■ **Exercise directions**
Look below for the lines from the one with "[66,693,134,704] Features ->" to the one with "[248,727,470,740] features, use", and copy exactly those lines, both ends included.

■ **Change listing data**
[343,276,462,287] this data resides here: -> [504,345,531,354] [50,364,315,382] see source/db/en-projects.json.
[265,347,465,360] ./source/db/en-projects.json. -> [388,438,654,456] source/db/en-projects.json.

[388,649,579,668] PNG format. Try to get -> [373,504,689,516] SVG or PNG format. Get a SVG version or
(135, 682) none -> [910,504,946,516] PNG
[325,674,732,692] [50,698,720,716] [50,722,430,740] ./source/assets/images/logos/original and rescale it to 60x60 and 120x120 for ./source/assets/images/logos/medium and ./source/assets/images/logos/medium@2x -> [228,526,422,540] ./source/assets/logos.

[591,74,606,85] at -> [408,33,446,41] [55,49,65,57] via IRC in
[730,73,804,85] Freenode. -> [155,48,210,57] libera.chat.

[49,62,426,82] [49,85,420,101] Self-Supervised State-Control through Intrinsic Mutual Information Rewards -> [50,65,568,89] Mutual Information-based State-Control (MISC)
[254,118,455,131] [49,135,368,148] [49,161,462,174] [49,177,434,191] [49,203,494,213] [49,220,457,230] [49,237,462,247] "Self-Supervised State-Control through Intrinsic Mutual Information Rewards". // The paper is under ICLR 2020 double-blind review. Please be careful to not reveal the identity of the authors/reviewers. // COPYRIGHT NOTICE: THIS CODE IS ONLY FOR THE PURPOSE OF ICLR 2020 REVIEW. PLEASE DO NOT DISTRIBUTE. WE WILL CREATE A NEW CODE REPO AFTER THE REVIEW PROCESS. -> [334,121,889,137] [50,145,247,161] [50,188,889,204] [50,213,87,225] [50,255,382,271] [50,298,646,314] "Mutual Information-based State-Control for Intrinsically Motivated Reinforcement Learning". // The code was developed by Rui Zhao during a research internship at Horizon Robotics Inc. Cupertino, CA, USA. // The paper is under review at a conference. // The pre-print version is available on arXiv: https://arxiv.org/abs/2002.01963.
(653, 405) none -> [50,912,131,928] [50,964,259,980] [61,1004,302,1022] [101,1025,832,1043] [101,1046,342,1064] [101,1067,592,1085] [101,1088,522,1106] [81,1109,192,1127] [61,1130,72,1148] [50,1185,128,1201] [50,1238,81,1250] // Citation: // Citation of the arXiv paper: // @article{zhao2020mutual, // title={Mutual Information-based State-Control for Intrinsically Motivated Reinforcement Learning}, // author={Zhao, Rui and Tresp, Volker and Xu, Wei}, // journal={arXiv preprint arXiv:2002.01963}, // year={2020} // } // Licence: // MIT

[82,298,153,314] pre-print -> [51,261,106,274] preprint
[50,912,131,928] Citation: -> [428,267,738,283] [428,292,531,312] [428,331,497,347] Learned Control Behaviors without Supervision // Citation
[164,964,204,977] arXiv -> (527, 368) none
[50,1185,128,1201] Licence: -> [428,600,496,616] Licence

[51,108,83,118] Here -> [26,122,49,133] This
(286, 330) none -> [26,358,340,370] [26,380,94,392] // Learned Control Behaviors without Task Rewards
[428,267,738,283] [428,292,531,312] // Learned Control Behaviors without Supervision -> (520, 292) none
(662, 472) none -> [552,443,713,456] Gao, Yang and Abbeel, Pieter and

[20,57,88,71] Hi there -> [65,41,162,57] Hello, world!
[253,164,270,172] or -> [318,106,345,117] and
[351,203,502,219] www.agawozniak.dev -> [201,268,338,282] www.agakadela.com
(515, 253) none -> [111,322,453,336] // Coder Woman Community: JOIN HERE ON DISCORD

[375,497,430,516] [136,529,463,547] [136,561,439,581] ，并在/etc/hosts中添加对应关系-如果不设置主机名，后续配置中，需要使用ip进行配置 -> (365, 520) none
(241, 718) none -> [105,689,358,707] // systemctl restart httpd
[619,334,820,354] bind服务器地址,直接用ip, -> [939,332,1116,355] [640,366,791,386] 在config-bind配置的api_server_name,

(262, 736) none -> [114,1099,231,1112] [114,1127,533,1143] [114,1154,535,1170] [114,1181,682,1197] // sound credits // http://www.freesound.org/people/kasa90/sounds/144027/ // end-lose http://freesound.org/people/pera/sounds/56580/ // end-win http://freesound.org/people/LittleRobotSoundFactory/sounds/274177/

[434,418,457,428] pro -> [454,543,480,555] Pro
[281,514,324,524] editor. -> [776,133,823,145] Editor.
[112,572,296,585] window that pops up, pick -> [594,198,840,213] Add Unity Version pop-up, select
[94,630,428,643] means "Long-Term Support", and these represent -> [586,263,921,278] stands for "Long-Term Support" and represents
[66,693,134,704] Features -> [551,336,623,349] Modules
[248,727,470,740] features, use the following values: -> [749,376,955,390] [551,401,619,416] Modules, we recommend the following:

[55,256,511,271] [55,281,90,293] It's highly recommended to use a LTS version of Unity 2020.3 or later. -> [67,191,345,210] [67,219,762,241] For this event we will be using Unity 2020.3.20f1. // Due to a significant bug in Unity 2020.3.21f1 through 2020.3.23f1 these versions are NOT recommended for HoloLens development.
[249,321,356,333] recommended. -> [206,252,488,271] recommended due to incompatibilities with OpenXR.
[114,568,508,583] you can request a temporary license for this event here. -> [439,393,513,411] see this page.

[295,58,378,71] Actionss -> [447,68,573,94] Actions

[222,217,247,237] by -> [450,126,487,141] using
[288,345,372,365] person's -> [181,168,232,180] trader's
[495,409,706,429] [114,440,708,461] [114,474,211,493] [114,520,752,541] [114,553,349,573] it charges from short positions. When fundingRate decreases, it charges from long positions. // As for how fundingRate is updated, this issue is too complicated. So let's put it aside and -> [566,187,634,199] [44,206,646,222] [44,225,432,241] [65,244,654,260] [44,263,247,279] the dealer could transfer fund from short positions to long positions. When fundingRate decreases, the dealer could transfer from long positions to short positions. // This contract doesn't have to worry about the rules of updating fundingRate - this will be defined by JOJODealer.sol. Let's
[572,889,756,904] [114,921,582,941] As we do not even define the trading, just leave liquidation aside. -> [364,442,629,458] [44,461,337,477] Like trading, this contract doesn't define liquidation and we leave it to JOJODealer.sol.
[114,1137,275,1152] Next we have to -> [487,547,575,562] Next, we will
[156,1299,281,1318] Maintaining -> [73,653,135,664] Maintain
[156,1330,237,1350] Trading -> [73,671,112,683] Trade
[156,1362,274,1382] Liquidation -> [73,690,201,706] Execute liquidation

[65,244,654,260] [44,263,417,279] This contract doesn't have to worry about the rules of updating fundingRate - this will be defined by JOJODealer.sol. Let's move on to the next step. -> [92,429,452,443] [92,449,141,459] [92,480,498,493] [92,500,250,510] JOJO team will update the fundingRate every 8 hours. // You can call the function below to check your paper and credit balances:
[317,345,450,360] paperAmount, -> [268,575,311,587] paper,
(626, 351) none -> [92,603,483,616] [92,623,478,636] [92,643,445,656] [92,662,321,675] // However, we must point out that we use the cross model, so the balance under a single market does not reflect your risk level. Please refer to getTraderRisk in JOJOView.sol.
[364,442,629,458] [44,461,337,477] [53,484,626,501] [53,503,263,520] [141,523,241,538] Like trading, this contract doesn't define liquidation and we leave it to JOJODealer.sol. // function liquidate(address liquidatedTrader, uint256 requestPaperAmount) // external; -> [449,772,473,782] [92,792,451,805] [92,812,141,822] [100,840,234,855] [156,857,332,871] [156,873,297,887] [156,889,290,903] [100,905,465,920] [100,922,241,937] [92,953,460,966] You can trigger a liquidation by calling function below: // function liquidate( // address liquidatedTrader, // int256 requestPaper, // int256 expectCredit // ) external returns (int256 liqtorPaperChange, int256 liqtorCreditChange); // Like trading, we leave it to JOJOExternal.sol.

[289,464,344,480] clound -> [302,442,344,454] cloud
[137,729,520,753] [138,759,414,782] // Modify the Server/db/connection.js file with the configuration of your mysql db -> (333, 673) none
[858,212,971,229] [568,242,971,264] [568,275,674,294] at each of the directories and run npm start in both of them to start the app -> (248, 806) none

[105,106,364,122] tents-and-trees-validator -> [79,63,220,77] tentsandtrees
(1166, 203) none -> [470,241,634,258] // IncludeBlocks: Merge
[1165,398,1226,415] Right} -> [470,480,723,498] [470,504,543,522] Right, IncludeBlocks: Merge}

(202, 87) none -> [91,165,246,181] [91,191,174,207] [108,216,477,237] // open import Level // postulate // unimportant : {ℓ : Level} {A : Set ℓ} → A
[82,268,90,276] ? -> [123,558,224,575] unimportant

■ **Final answer**
[66,693,134,704] Features -> [551,336,623,349] Modules
[248,727,470,740] features, use the following values: -> [749,376,955,390] [551,401,619,416] Modules, we recommend the following:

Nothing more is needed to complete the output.